### WHAT IS REQUIRED
Below are some records; repeat them all exactly, minus the pictures.

### INPUT DATA
##########
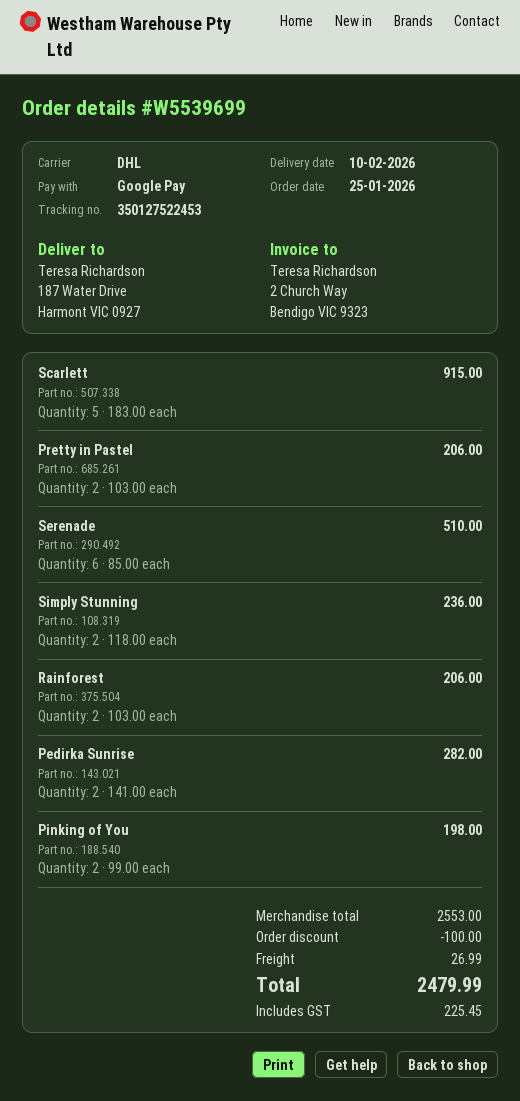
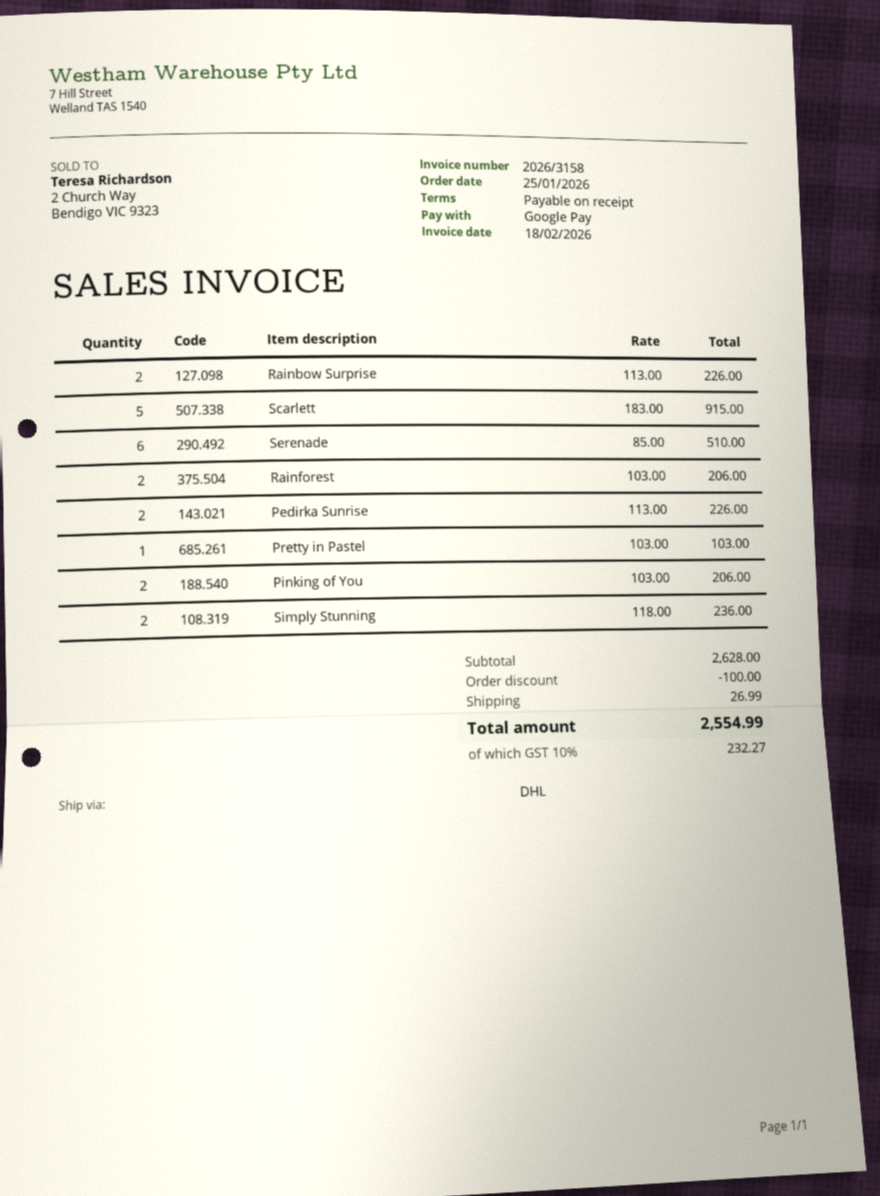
Pretty in Pastel: 2 x 103.00 = 206.00 -> 1 x 103.00 = 103.00
Pedirka Sunrise: 2 x 141.00 = 282.00 -> 2 x 113.00 = 226.00
Pinking of You: 2 x 99.00 = 198.00 -> 2 x 103.00 = 206.00
Rainbow Surprise: none -> 2 x 113.00 = 226.00
subtotal: 2553.00 -> 2628.00
tax: 225.45 -> 232.27
total: 2479.99 -> 2554.99

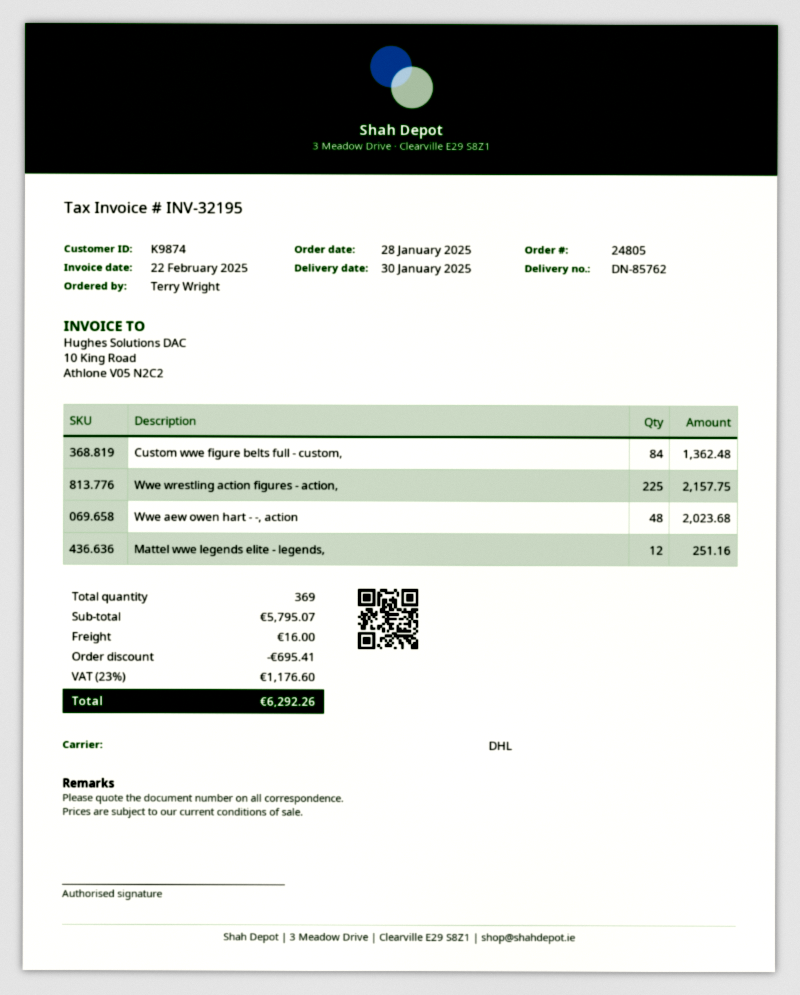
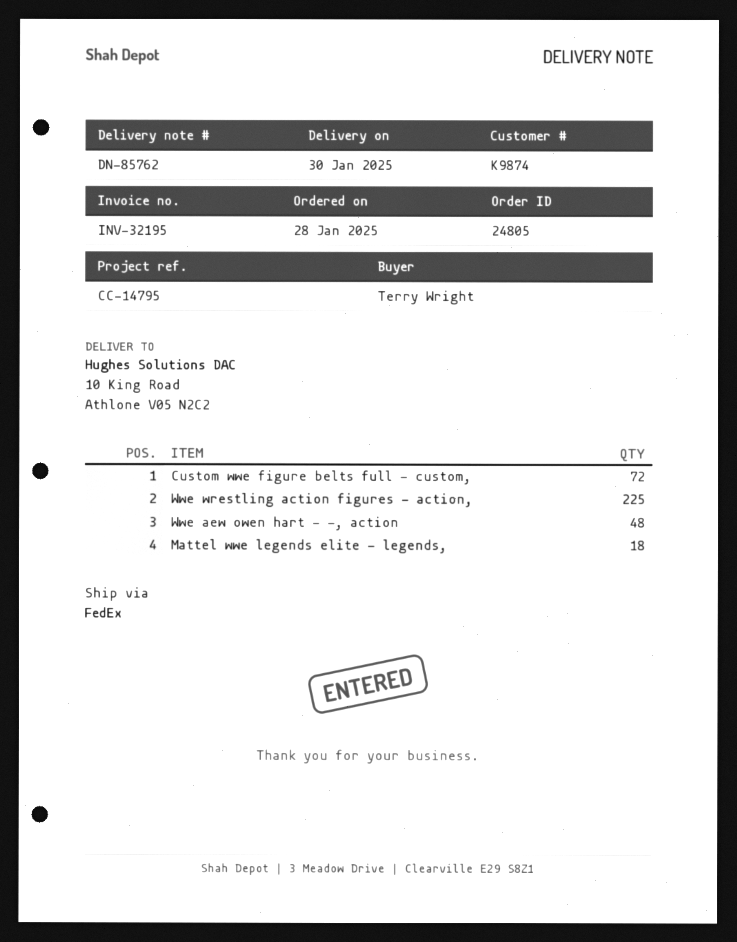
shipping method: DHL -> FedEx
Custom wwe figure belts full - custom,: 84 -> 72
Mattel wwe legends elite - legends,: 12 -> 18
##########
### SOLUTION BELOW
Pretty in Pastel: 2 x 103.00 = 206.00 -> 1 x 103.00 = 103.00
Pedirka Sunrise: 2 x 141.00 = 282.00 -> 2 x 113.00 = 226.00
Pinking of You: 2 x 99.00 = 198.00 -> 2 x 103.00 = 206.00
Rainbow Surprise: none -> 2 x 113.00 = 226.00
subtotal: 2553.00 -> 2628.00
tax: 225.45 -> 232.27
total: 2479.99 -> 2554.99

shipping method: DHL -> FedEx
Custom wwe figure belts full - custom,: 84 -> 72
Mattel wwe legends elite - legends,: 12 -> 18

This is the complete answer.